Data entries
•••••

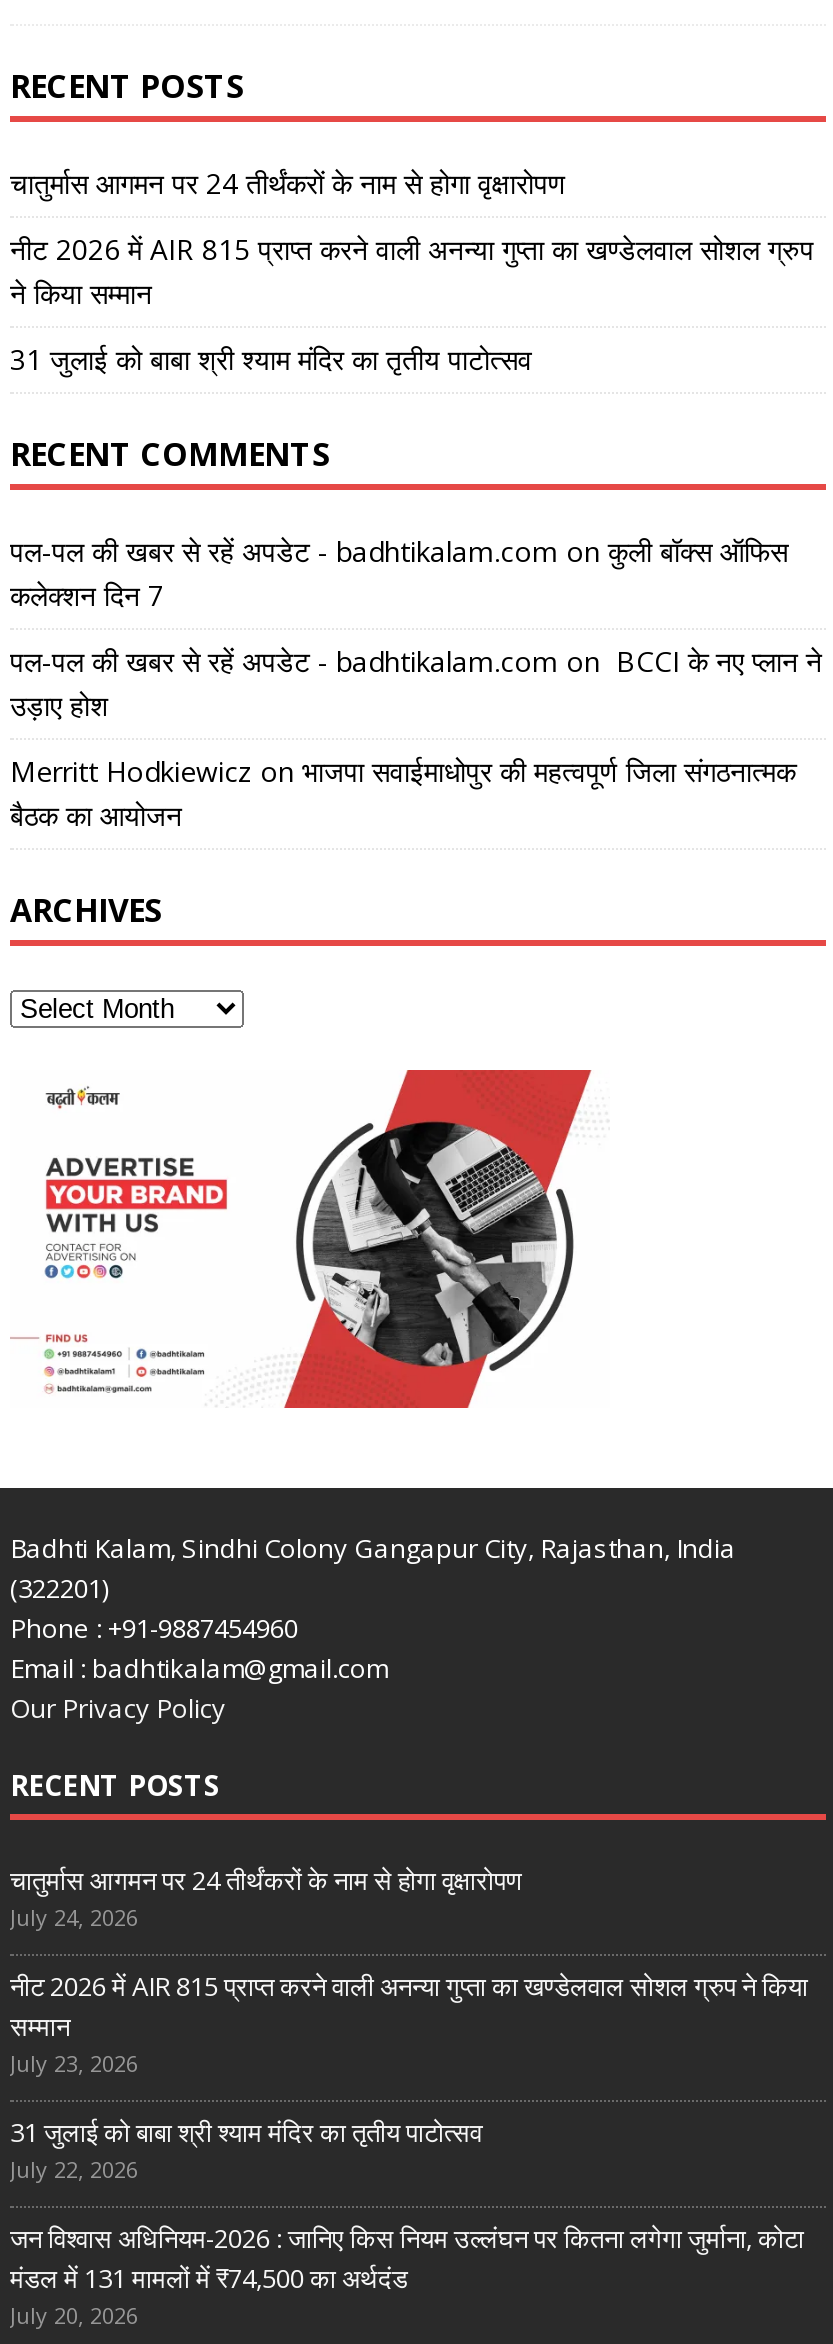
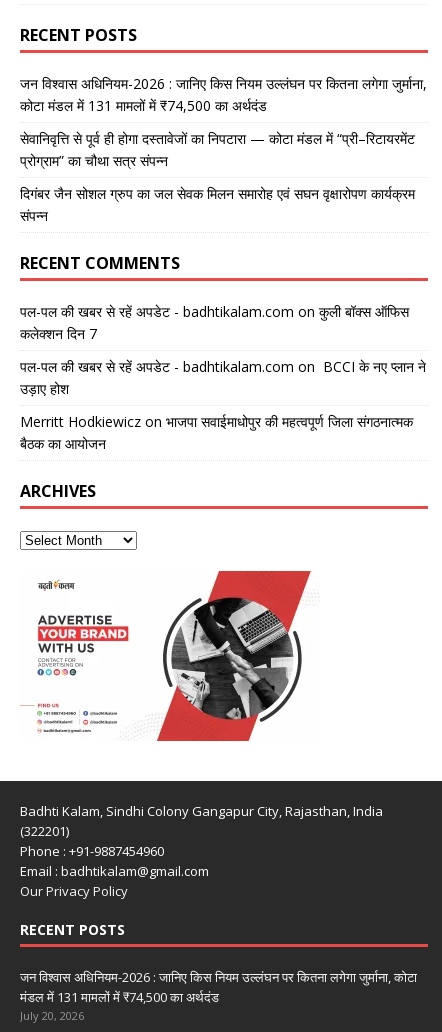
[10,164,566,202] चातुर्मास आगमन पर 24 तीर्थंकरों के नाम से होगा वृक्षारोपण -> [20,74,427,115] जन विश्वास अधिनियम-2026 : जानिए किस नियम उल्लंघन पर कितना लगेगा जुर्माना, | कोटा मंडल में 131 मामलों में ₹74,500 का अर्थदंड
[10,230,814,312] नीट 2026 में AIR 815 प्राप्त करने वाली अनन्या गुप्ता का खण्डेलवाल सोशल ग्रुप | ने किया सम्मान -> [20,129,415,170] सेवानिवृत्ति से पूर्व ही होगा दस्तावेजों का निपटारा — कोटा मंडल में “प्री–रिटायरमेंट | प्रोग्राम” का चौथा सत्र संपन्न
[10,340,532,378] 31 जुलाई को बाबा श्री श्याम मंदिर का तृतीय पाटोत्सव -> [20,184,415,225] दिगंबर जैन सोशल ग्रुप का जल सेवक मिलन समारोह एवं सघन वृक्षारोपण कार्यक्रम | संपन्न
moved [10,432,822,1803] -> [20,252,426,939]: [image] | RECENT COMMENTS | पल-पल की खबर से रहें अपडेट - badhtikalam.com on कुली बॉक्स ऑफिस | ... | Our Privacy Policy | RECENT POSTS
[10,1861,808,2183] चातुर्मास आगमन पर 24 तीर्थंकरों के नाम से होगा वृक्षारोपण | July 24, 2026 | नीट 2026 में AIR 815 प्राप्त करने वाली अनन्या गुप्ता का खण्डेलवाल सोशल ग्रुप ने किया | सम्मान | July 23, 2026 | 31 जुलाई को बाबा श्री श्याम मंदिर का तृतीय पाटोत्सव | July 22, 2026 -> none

•••••

Each line of the entries holding the string "आगमन" should be found and copied.

Expected answer:
[10,164,566,202] चातुर्मास आगमन पर 24 तीर्थंकरों के नाम से होगा वृक्षारोपण -> [20,74,427,115] जन विश्वास अधिनियम-2026 : जानिए किस नियम उल्लंघन पर कितना लगेगा जुर्माना, | कोटा मंडल में 131 मामलों में ₹74,500 का अर्थदंड
[10,1861,808,2183] चातुर्मास आगमन पर 24 तीर्थंकरों के नाम से होगा वृक्षारोपण | July 24, 2026 | नीट 2026 में AIR 815 प्राप्त करने वाली अनन्या गुप्ता का खण्डेलवाल सोशल ग्रुप ने किया | सम्मान | July 23, 2026 | 31 जुलाई को बाबा श्री श्याम मंदिर का तृतीय पाटोत्सव | July 22, 2026 -> none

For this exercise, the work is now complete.